My Mother's Lullaby

When I was a child, my mom would always sing me her lullaby. It would always make me feel warm and cozy under my blanket. The stroke of her hand while singing would make any pain go away and it was her magic that never failed to make me fall asleep.

Some kids like their bedtime stories. As for me, I just tug my mom while she's cooking or reading and tell her that I'm going to sleep. Mom would then put down whatever she's doing and both of us would go to my bedroom. Then I would listen to her lullaby.

I love my mom's lullaby. It's one of a kind and it soothes me from the inside and out. One time, I did my very best hiding my face away from her, because I cried from her lullaby. Such love, such warmth, I thought she was truly one of a kind -- this is the love of my mother.

Time passed and it was impossible to keep myself from growing up. I would no longer tug my mom for her lullaby. Instead, every night, my mom would go to my room, and sing me her lullaby while I'm already lying in bed. Sometimes, I would pretend to fall asleep, so she can go. But then I noticed that mom would stroke my forehead and give me a kiss before she left the room.

I grew up and eventually grew tired of the lullaby. One evening, I came home very upset and I slammed the door to my room. I was wondering how my life turned out this way. I became so angry that I didn't care about anyone or anything. I lied on my bed while my inner self was shouting. After several minutes, I heard the door creak and I saw a silhouette of my mom enter the room.

She asked me what happened. But I told her that I didn't want to talk about it. In my mind, I was pushing my mom off; I just wanted her to go away. Then she started singing me her lullaby. I don't know what came over me and lashed out, "CAN YOU STOP SINGING THAT STUPID SONG TO ME EVERY NIGHT?! IT'S SO STUPID AND ANNOYING! I'M NOT A KID ANYMORE! JUST STOP IT!"

Mom paused and her voice was breaking. She said, "O-okay." then she stroked my forehead and I flicked her hand away. I lashed out on her even further.

"DON'T TOUCH MY FOREHEAD! I HATE IT WHEN YOU DO THAT! YOUR HAND IS SO WRINKLY AND IRRITATING! JUST GO AWAY!" Mom walked away without leaving me her kiss.

I continued to grow up -- at least it's what I thought. I graduated. I found a job. I moved out from home and into my new apartment. I thought I was well off on my way to this thing called life. But I began to notice that everyday's becoming so stressful and that I had a hard time falling asleep. I bought a brand new car. I'm now seeing someone else. I'm thinking of settling down. But life never got easier.

Life became so hard at one point that I got confused and I was not satisfied at anything. My work became affected. My relationship started to struggle into a faint heartbeat. Nothing is making me happy. Despite the rally of my friends, I find myself alone in this crowd.
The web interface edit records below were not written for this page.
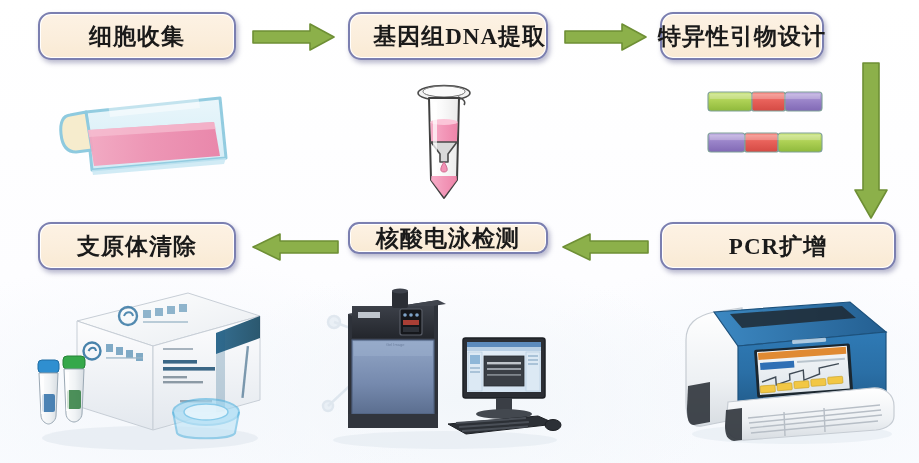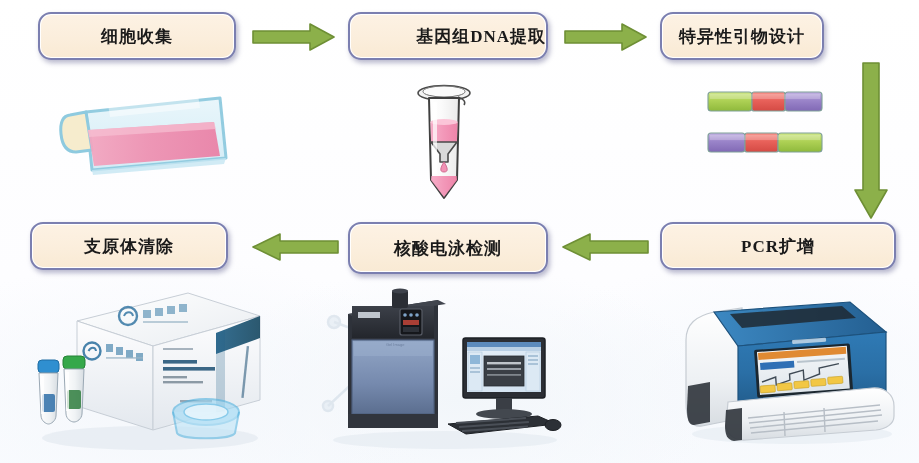"细胞收集" .step-label { font-size: 17px -> 23px }
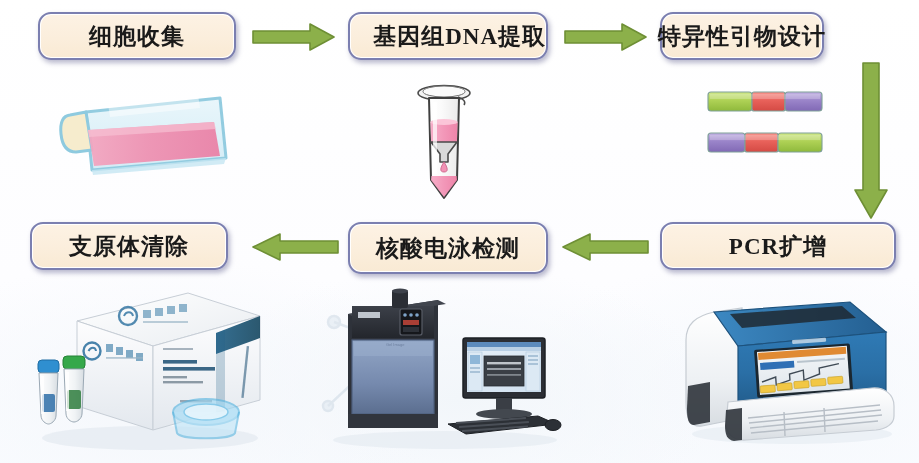"支原体清除" div.step-box { left: 30px -> 38px }
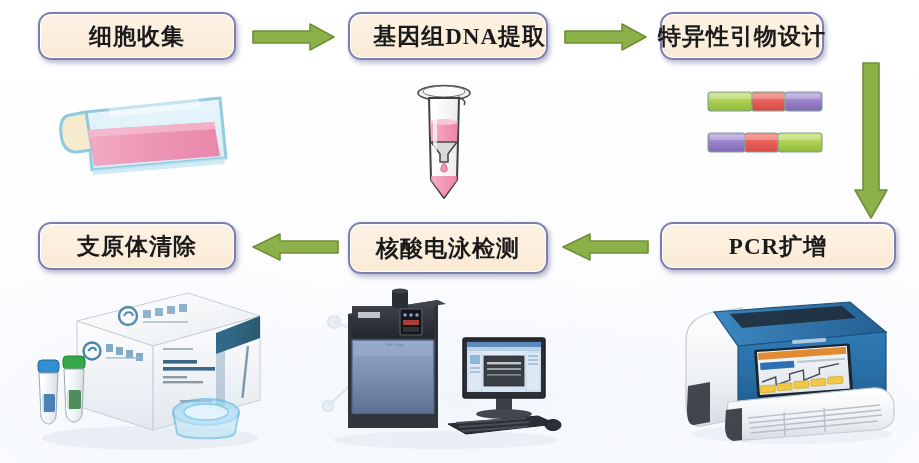"核酸电泳检测" div.step-box { border-radius: none -> 11px; height: 52px -> 32px }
One night, I asked myself why I'm not satisfied when I have so much. I was longing for warmth. The world feels cold. I had this discomfort deep inside that I didn't know, like there was no word to describe it. But the loneliness was evident. Instead of coming back to the apartment, I drove back home.

"Hi, mom. Hi, dad." I said. They were pleasantly surprised and I ducked down, because I was embarrassed to let them see such a mess -- me. But the moment I stepped in through that door, and after the moment I've seen them again, I started to feel much better.

That night I decided to sleep in my old room; it's still the way it was when I left. And I slept on my old bed. I was able to think clearly in that room that I found it odd. I thought that I did the right thing going back home. But then again, I still found it difficult to fall asleep.

I heard the door creak. I woke up from my shallow sleep. I thought that maybe mom and dad wanted to talk to me about my sudden visit. They're very sharp about these things -- they know when I'm troubled. And I do want to talk about a lot of things with them. But I should've known better.

Mom started to sing me her lullaby. I found out that I've been missing such magic ever since I moved out. I was filled warmth and such is the warmth that I was looking for. Believe me, all the pain, all the loneliness, all the worries, all my fears were sucked out when I heard her sing. The void from regret and uncertainty was filled that I started to sob and cry. I quickly turned around and hugged my mom tight and I didn't want to let go.

"I'M- I'M SORRY! I'M SORRY! I'M SO SORRY, MOM! I'M SO SORRY! I'M VERY SORRY!" I kept apologizing.

Mom chuckled a bit. "You're Sorry? What for?" She asked.

I looked at her face and she stroked on my forehead. "I'm sorry I lashed out on you. That one night. I'm sorry I took my anger on you. I'm sorry for being terrible and for saying those mean and stupid things when you were singing your lullaby. I even insulted you about your hands. I'm so sorry, mom."

"Oh-- that?" Mom looked up. And then she looked down and she spoke with her eyes. "I've already forgotten about that." She smiled. The guilt was gone. And I laughed, because mom did forget. I thought that she would remember. But she simply didn't know what I was talking about. She forgot it. She forgave me. She did a long time ago. "Now go to sleep." She kissed me on my forehead.